The most eye-catching evidence is video shot by police of a close Temer confidant running out of a Sao Paulo pizza restaurant with a heavy black suitcase. He'd just been meeting a JBS representative and the suitcase was stuffed with $150,000 in Brazilian reais.
A second charge which many expect Janot to file in coming weeks would be for obstruction of justice. This is based on allegations by Janot that Temer authorized payment of hush money to a former ally who is now in jail for corruption, Eduardo Cunha.
The case is part of the vast Car Wash probe, in which prosecutors have used plea bargain testimony to turn high-ranking executives and politicians against each other, revealing a mammoth embezzlement and bribery scheme.
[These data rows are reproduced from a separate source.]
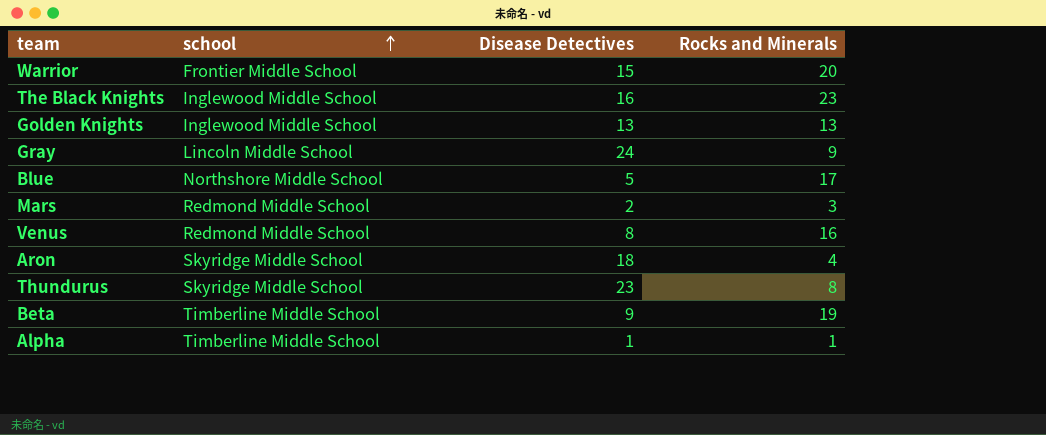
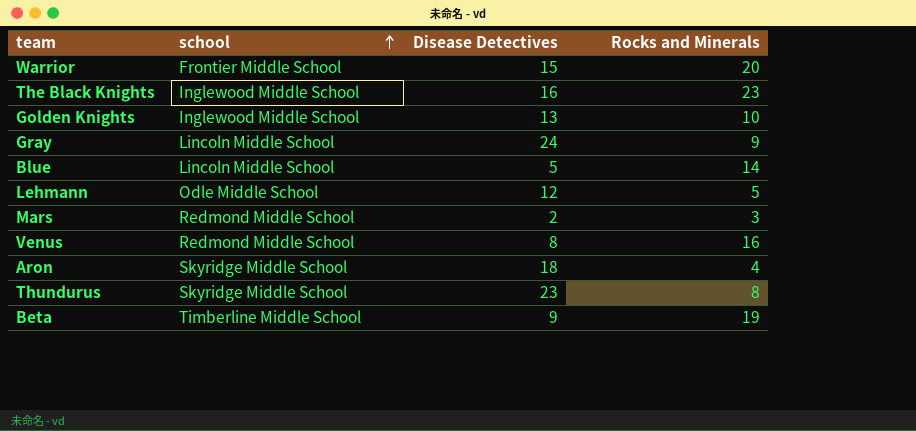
row Alpha: Timberline Middle School | 1 | 1 -> none
Golden Knights | Rocks and Minerals: 13 -> 10
Blue | school: Northshore Middle School -> Lincoln Middle School
Blue | Rocks and Minerals: 17 -> 14
row Lehmann: none -> Odle Middle School | 12 | 5

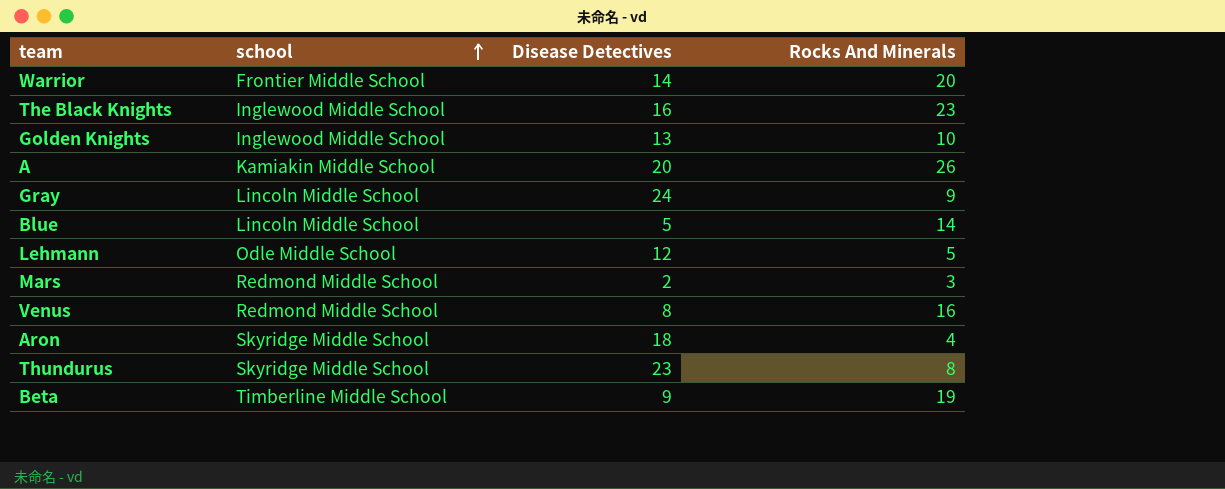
column name: Rocks and Minerals -> Rocks And Minerals
Warrior | Disease Detectives: 15 -> 14
row A: none -> Kamiakin Middle School | 20 | 26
It also comes a year after Temer's predecessor Dilma Rousseff was ejected in an impeachment vote for breaking budget rules.
The case shocked Brazil when it burst into the media in May. Temer looked almost finished. However, he has ridden out the initial storm and now feels confidant.
To be put on trial at the Supreme Court, the lower house must vote by two thirds in favor. That's a high bar to clear and Temer's aides say he has the support of enough deputies to sink the motion.
There are wild cards, however.
Knowing it cannot get enough votes to authorize a trial, the opposition may instead refuse to show up, preventing a quorum from being formed and leaving the charge against Temer hanging.
If he cannot clear up the first charge, the filing of a second charge by Janot could be far more damaging.
In Brazil today, it's hard to find major politicians who are not being investigated for corruption.
Car Wash has resulted in investigations and criminal cases against scores of big names, ranging from leftist senators who were in the long-running Workers' Party government to eight ministers in Temer's cabinet.
Former leftist president Luiz Inacio Lula da Silva has been convicted of taking a seaside apartment as a bribe from the OAS construction company. He was sentenced in July to nearly 10 years prison but remains free on appeal.
While waiting to know his fate, Lula is campaigning to regain the presidency in elections next year.
Temer has reportedly been ruthless in use of patronage and freeing up financing for congressional deputies' projects in his push to secure enough support in the lower house.
He says that if cleared, he will renew his push for market reforms that he says are kick-starting Brazil's economy after two years of deep recession.
However, the centerpiece of those reforms -- cuts to the generous pension system -- are hugely unpopular. Whether Congress, already running scared from Car Wash and the prospect of elections next year, will pass the reform is another question.
Temer's political viability may be decided not by whether he survives Wednesday's vote but by the margin. A thin margin would mean lame duck status, but a healthy show of support for rejecting the corruption charge would give him new impetus.